3GPP TS 33.501 V16.0.0, the disclosures of which are incorporated by reference herein in their entirety, specifies the security architecture for the fifth generation (5G) system (5GS) and the 5G core network (5GC) . 3GPP TS 33.501 V16.0.0 contains security features, security mechanisms, and the security procedures performed for the 5GS and the 5GC.

SUMMARY

This summary is provided to introduce a selection of concepts in a simplified form that are further described below in the detailed description. This summary is not intended to identify key features or essential features of the claimed subject matter, nor is it intended to be used to limit the scope of the claimed subject matter.

The N9 roaming interface of the UPF needs to be protected from traffic which is there either due to attack, misconfiguration or due to network transient conditions. However, in the existing solutions, there is no efficient method for the SMF to automatically determine a) which UPF has the N9 firewall function built into it, b) what are the available UPF instances which can provide the firewall service if the UPF instance does not have the N9 firewall function built into it, c) whether the VPLMN (Visited Public Land Mobile Network) N9 firewall and the HPLMN (Home Public Land Mobile Network) N9 firewall are allowed or not to communicate at some point in the time with their respective UPFs, and d) whether the two UPFs/IPUPS (Inter PLMN (Public Land Mobile Network) UP (user plane) Security) in different PLMNs need to be identified with each other, such that they can list each other and update their load and capabilities at runtime via the NRF (Network Repository Function) . Therefore the SMF cannot select the UPF having the N9 firewall function built into it.

Without the automatic detection of relevant UPF selection by the SMF, there needs to be excessive modelling of configuration on SMF in terms of both VPLMN and HPLMN regarding how to choose the relevant UPF to perform the N9 firewall function and there could be SMF being connecting to UPF or IPUPS which are not compatible in load which results in overloading of the UPF and N9 firewall due to inefficient provisioning, including the possibility of N9 firewall serving UPF which it is not authorized to serve.

To overcome or mitigate at least one of above mentioned problems or other problems, the embodiments of the present disclosure propose an improved solution of user plane function selection.

In an embodiment, the user plane function may send the capabilities of the user plane function including IPUPS capability or IPUPS+UPF capability as a part of a single network function registration request towards the NRF.

In an embodiment, a standalone IPUPS may send a list of UPFs that it is allowed to serve as a part of a single network function registration request towards the NRF.

In an embodiment, the user plane function may update its profile in the NRF when the UPF capabilities is changed or modified.

In an embodiment, the UPF selection algorithm in SMF for roaming traffic is applied such that depending on the capabilities of the UPF (s) and its connection information, SMF may select the UPF with IPUPS capability or the UPF followed by a dedicated IPUPS.

In an embodiment, the user plane function may update the load and/or priority of the user plane function to the NRF when the load and/or priority changes on the UPF/IPUPS.

In an embodiment, NRF can subscribe to network function from a local PLMN or a different PLMN.

In a first aspect of the disclosure, there is provided a method at a session management function of a first network.
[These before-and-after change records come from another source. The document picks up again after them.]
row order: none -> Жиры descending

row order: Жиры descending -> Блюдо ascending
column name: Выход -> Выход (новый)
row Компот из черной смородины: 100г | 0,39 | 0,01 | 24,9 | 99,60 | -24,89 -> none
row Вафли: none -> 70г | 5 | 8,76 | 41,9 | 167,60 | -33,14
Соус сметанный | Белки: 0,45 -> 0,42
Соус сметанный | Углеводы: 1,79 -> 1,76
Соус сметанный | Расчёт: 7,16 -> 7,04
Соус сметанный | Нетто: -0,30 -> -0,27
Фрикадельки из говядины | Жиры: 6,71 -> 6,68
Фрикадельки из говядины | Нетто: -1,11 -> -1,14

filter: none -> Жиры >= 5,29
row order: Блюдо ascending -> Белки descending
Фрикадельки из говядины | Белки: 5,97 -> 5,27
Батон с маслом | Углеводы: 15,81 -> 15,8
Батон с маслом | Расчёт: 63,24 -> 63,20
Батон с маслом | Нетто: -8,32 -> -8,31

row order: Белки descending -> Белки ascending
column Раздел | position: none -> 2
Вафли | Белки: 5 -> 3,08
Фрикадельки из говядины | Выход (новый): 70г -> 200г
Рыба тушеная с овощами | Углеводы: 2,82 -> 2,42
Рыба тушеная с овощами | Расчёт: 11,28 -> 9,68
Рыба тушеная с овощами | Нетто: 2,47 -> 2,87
The method comprises obtaining information related to at least one first user plane function of the first network. Said information includes an information element indicating whether the at least one first user plane function has an inter network user plane security capability. The method further comprises selecting a first user plane function for a session based on the information related to at least one first user plane function of the first network.

In an embodiment, obtaining information related to at least one first user plane function of the first network may comprise at least one of locally obtaining the information related to at least one first user plane function of the first network when the information related to at least one first user plane function of the first network is locally configured in the session management function; obtaining the information related to at least one first user plane function of the first network from a network repository function when the information related to at least one first user plane function of the first network is stored in the network repository function.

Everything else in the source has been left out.